A Superintendência Municipal de Transportes e Trânsito de Rio Branco (RBTRANS) publicou no Diário Oficial do Estado (DOE) desta quinta-feira (14), a Portaria nº 0103/2026, que altera as regras da operação da bilhetagem eletrônica do transporte coletivo urbano da capital.
O documento mantém a empresa responsável pelo sistema do SITURB em atividade temporária até a conclusão de um processo licitatório e amplia as exigências de controle financeiro e operacional. Com a nova portaria, a empresa permanece autorizada a executar atividades como comercialização de créditos eletrônicos, emissão e recadastramento de cartões, processamento de dados operacionais e financeiros e gestão da arrecadação vinculada ao sistema.
O documento determina que a RBTRANS será responsável pelo controle, fiscalização e acompanhamento integral das operações da bilhetagem eletrônica. A autarquia poderá requisitar informações, relatórios e documentos necessários ao exercício de suas atribuições institucionais.

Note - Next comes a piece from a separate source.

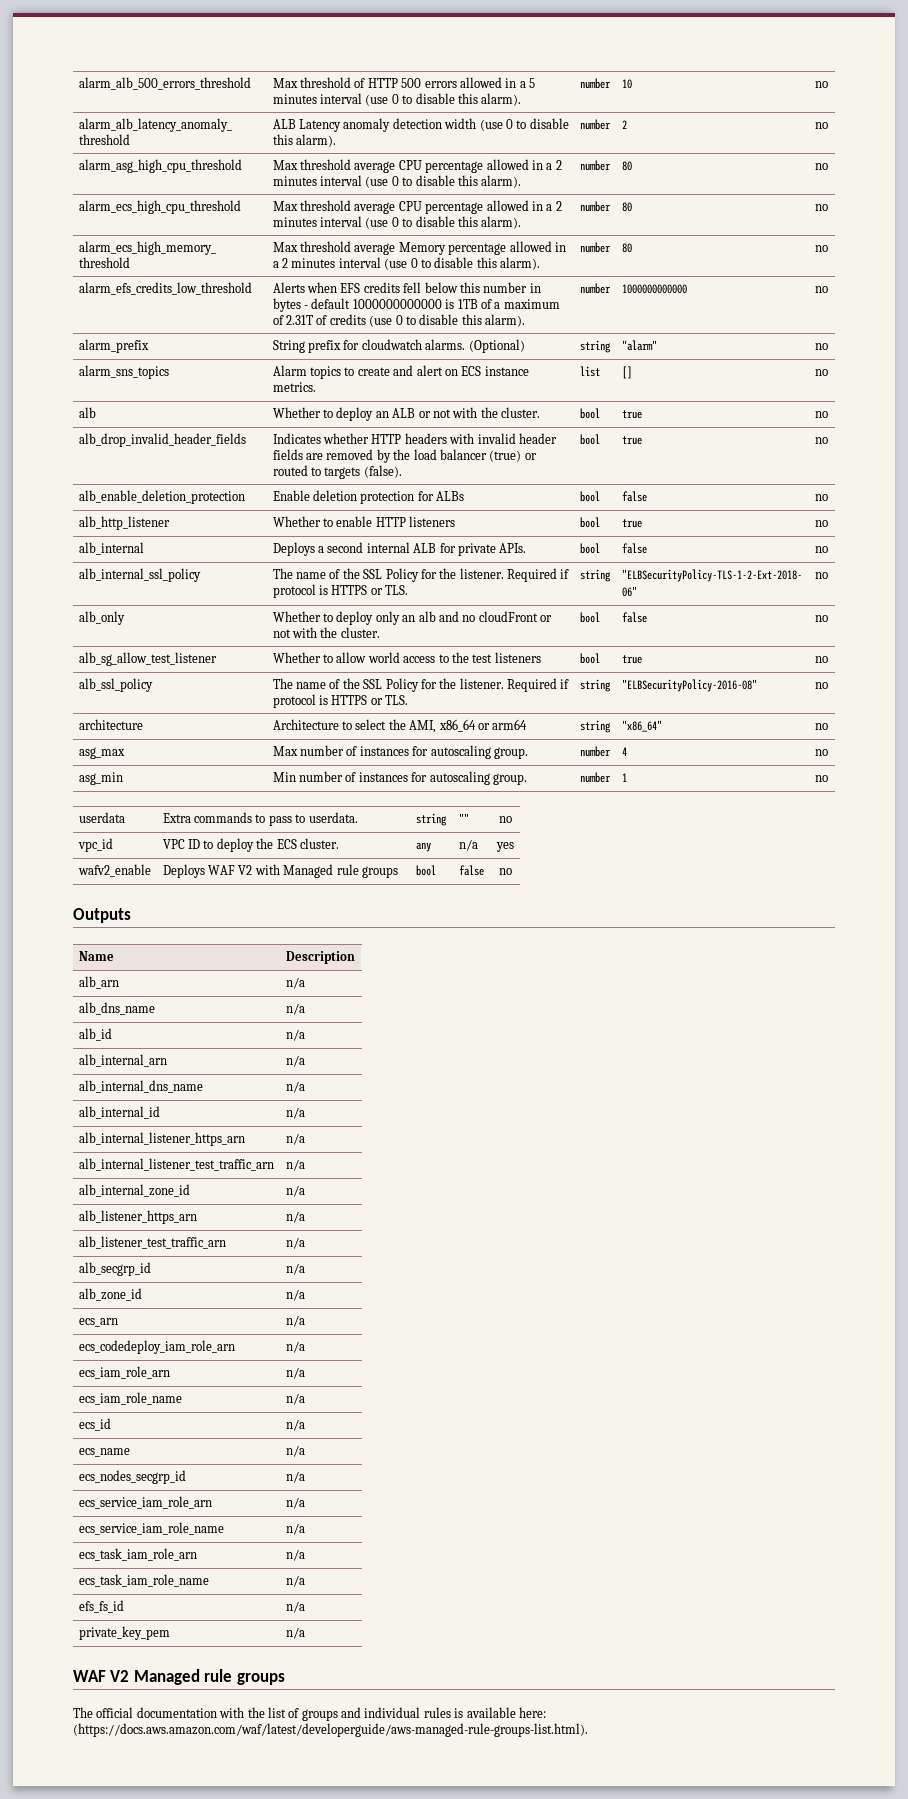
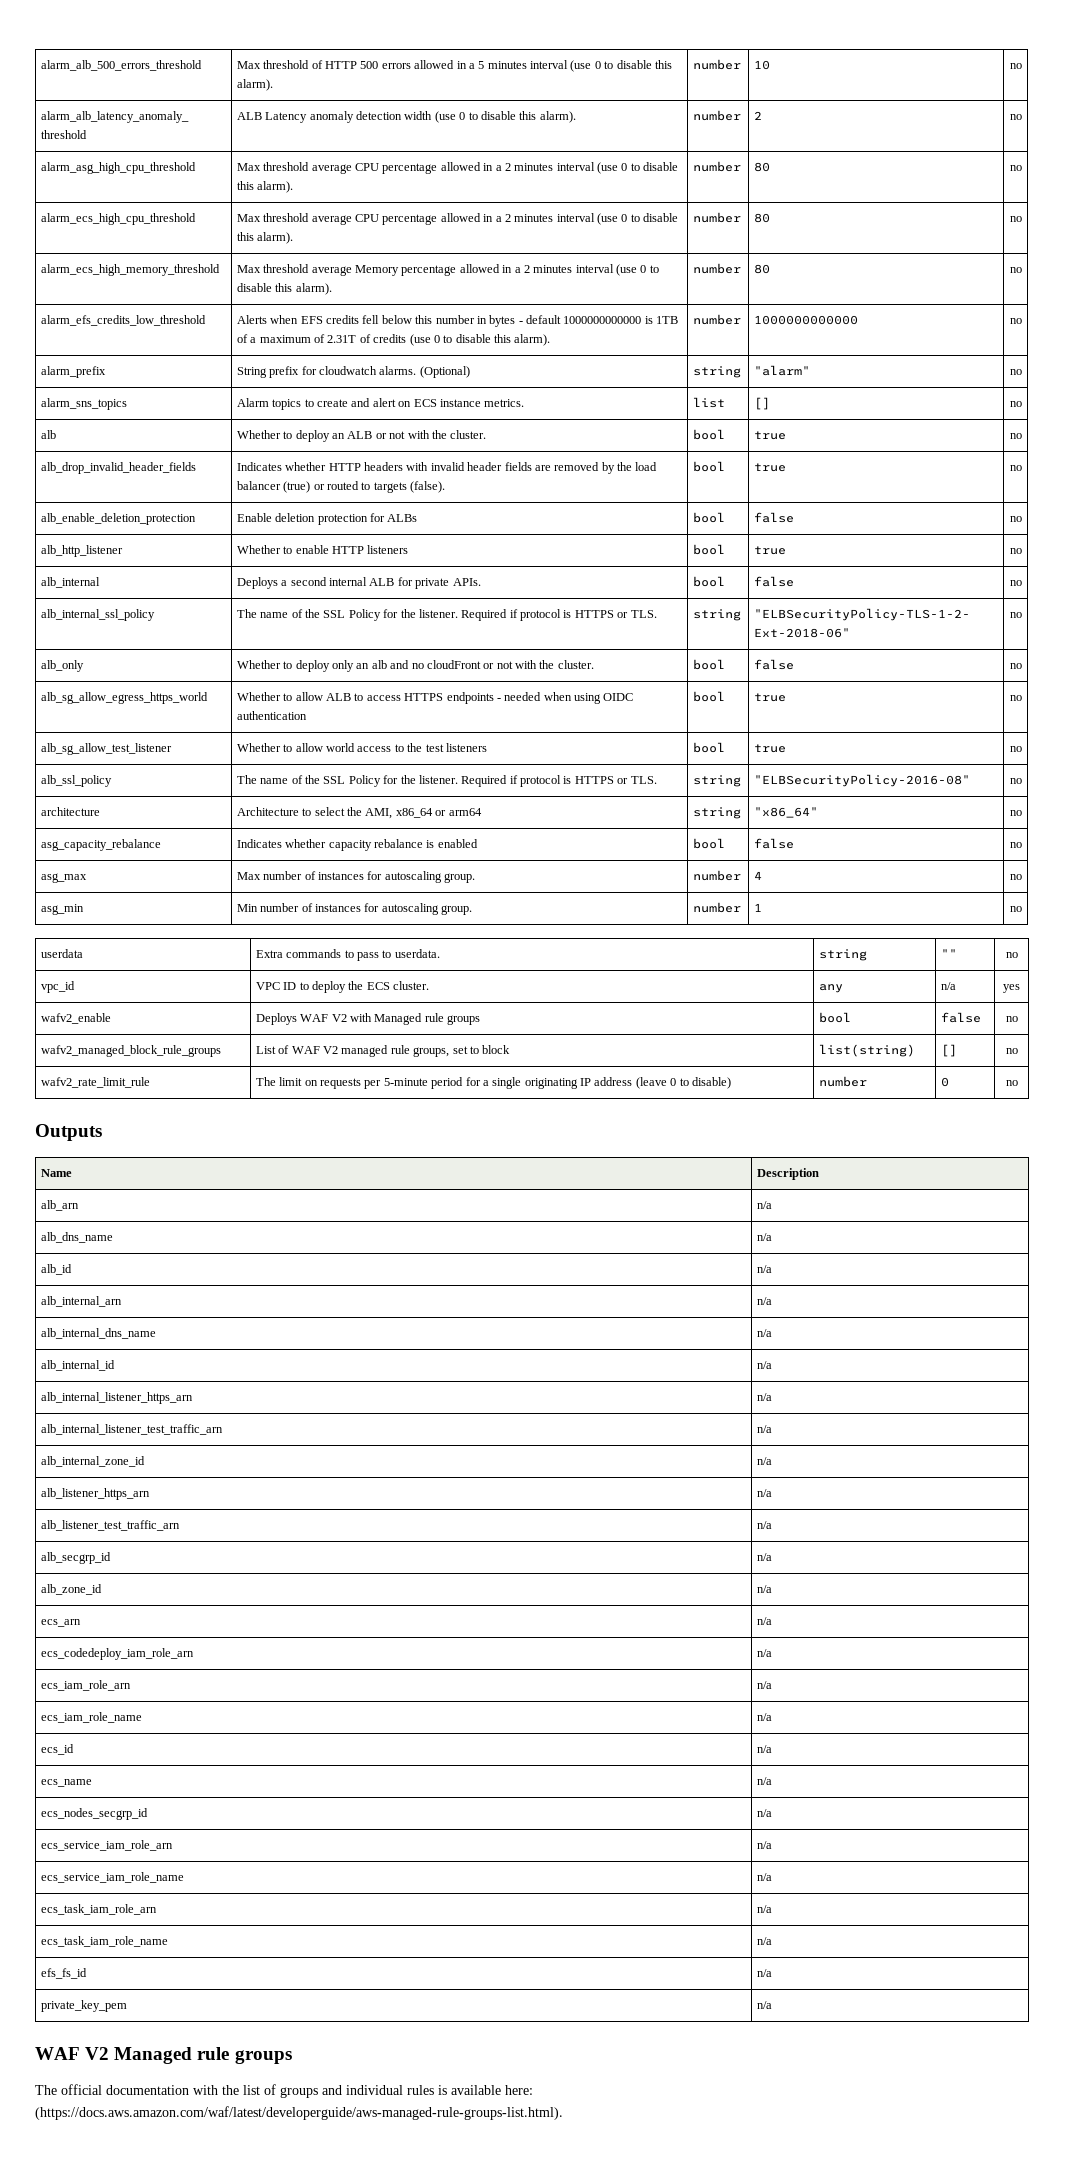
+ alb_sg_allow_egress_https_world | Whether to allow ALB to access HTTPS endpoints - needed when using OIDC authentication | bool | true | no
+ asg_capacity_rebalance | Indicates whether capacity rebalance is enabled | bool | false | no
+ wafv2_managed_block_rule_groups | List of WAF V2 managed rule groups, set to block | list(string) | [] | no
+ wafv2_rate_limit_rule | The limit on requests per 5-minute period for a single originating IP address (leave 0 to disable) | number | 0 | no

A Siturb também deverá encaminhar à RBTRANS relatório técnico e financeiro consolidado das operações realizadas no mês anterior até o quinto dia últil de cada mês. Entre os dados exigidos estão o quantitativo de passageiros transportados, distribuição de usuários por linhas e horários, valores arrecadados e créditos comercializados.
O que muda com a nova portaria
A portaria ainda estabelece que os recursos financeiros da bilhetagem eletrônica deverão ser movimentados em conta específica, com o objetivo de garantir “rastreabilidade, transparência e integridade das operações”.
A empresa também deverá apresentar demonstrativo financeiro com saldo remanescente da operação, acompanhado do extrato bancário integral da conta utilizada para movimentação dos valores arrecadados com a venda de créditos eletrônicos.
O texto prevê medidas administrativas em caso de descumprimento das determinações estabelecidas pela RBTRANS, conforme a legislação aplicável e as normas de regência do serviço público.
Norma anterior foi revogada
A portaria revoga integralmente a norma nº 204, de 9 de setembro de 2022. O texto cita “fragilidades jurídicas” identificadas na regulamentação anterior e define a atual prestação do serviço como de natureza “precária e emergencial”.
A portaria destaca ainda que a autorização concedida à operadora possui “natureza precária, transitória e revogável a qualquer tempo”, sem gerar direito adquirido à manutenção da atividade. Segundo a RBTRANS, a medida considera a necessidade de “assegurar maior controle, transparência, rastreabilidade e confiabilidade” nas operações de arrecadação do sistema de transporte coletivo urbano.